**Work required**.
Go through the data below and return each line containing the word "none".

(Structured diff data)
⁂

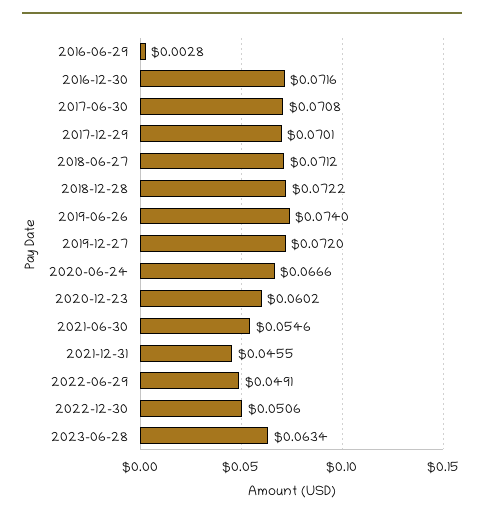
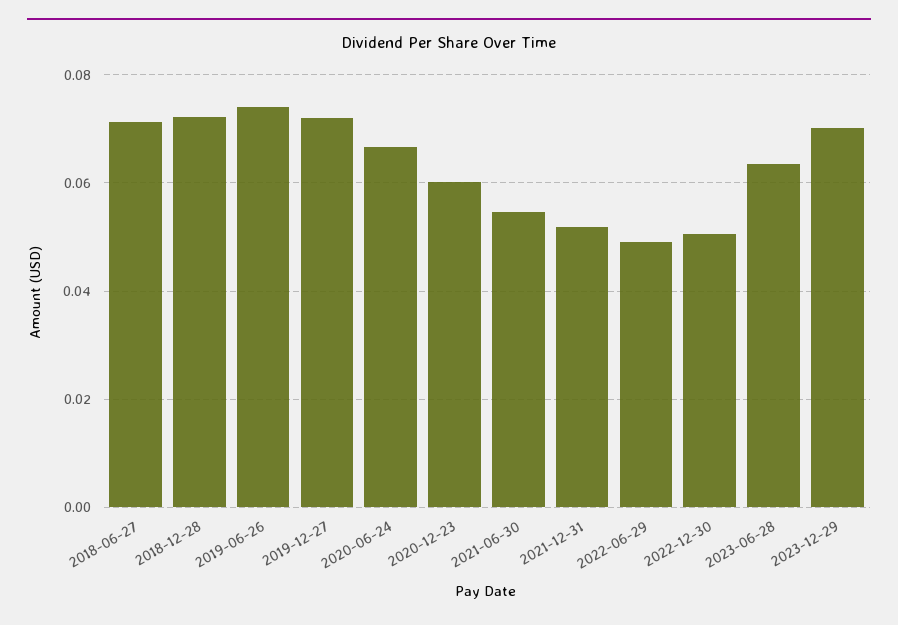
2016-06-29: 0.0028 -> none
2016-12-30: 0.0716 -> none
2017-06-30: 0.0708 -> none
2017-12-29: 0.0701 -> none
2021-12-31: 0.0455 -> 0.052
2023-12-29: none -> 0.07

⁂

**Result of this task**.
2016-06-29: 0.0028 -> none
2016-12-30: 0.0716 -> none
2017-06-30: 0.0708 -> none
2017-12-29: 0.0701 -> none
2023-12-29: none -> 0.07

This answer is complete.